DATA FOR PROCESSING:
= = = = =

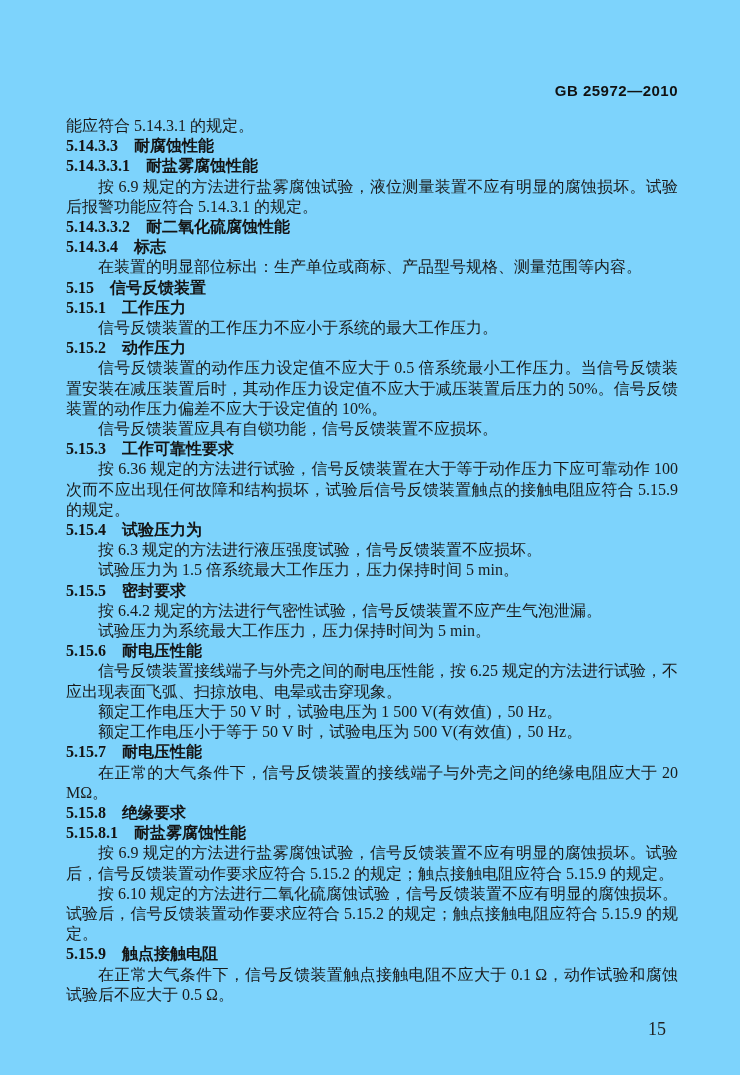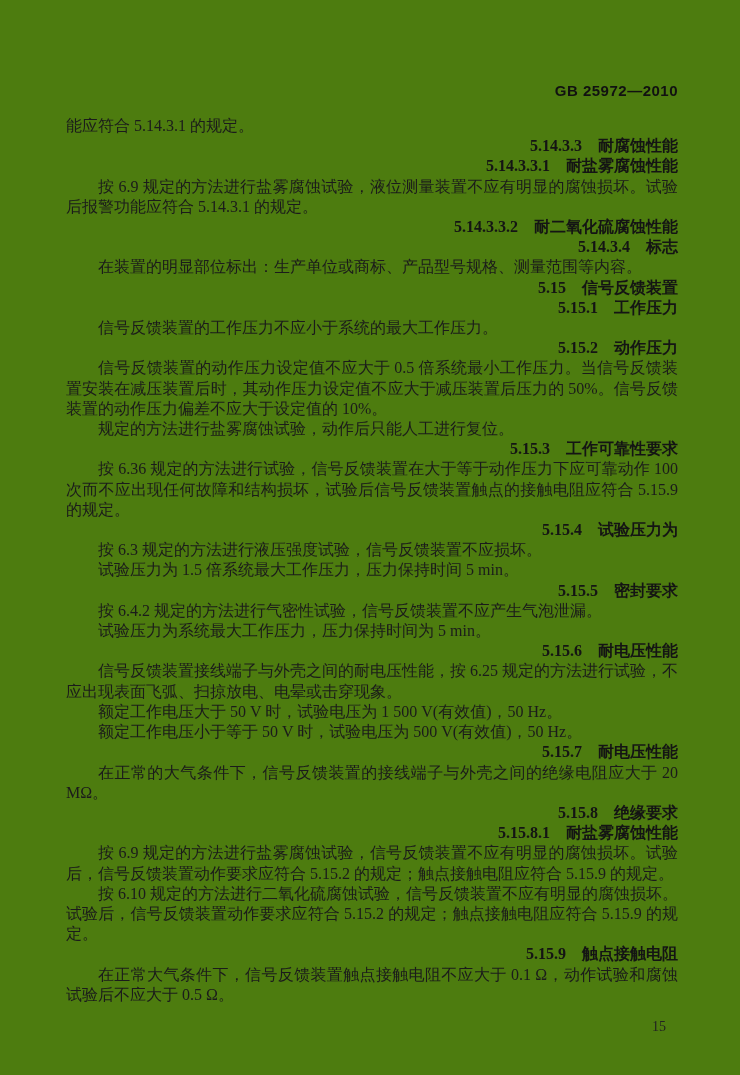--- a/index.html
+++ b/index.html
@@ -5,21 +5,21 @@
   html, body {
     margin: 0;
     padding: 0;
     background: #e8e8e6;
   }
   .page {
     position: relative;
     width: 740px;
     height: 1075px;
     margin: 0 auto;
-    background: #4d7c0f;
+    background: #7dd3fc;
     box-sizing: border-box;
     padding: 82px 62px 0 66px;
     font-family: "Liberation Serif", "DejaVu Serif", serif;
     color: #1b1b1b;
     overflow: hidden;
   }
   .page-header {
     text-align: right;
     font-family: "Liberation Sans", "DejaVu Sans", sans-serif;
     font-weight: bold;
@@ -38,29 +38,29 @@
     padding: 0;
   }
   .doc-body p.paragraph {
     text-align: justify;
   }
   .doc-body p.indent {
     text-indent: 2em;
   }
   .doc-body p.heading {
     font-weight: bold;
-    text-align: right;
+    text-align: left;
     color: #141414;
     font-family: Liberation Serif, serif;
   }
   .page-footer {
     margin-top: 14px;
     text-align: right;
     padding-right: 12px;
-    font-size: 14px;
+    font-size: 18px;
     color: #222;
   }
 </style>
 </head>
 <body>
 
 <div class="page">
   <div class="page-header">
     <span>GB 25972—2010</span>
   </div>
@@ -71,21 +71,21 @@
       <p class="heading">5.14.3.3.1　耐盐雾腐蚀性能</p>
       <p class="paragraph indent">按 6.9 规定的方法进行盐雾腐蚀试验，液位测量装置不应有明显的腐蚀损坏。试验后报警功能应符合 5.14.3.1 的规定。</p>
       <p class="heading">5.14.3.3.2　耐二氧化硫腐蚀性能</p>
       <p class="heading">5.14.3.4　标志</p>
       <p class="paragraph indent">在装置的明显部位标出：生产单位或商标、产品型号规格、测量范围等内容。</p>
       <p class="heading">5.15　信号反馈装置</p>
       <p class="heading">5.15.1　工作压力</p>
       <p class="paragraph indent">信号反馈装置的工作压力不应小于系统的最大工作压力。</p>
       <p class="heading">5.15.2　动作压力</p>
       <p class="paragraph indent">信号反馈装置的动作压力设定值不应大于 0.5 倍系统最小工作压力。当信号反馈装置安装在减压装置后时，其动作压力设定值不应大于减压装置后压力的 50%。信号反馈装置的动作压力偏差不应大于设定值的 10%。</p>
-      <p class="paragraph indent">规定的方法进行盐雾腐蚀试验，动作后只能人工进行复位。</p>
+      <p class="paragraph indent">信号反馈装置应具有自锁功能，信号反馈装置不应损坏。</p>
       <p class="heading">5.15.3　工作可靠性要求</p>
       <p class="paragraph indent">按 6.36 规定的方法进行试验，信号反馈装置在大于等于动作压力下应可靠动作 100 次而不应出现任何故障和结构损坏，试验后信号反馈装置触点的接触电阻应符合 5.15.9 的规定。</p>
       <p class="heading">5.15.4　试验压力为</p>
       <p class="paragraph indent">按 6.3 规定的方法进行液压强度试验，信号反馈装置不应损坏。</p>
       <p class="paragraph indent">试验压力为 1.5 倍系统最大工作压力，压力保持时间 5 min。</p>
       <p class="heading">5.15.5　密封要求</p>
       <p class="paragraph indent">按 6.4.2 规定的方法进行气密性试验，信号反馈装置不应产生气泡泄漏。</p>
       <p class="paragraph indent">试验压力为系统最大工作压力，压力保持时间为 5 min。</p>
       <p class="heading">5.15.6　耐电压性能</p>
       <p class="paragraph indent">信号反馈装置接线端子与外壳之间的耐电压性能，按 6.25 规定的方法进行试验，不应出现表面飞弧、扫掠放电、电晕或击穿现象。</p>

= = = = =

DESCRIPTION OF THE TASK:
In the entries above, some lines hold the string "page". Copy each of them.

YOUR SOLUTION:
   .page {
   .page-header {
   .page-footer {
 <div class="page">
   <div class="page-header">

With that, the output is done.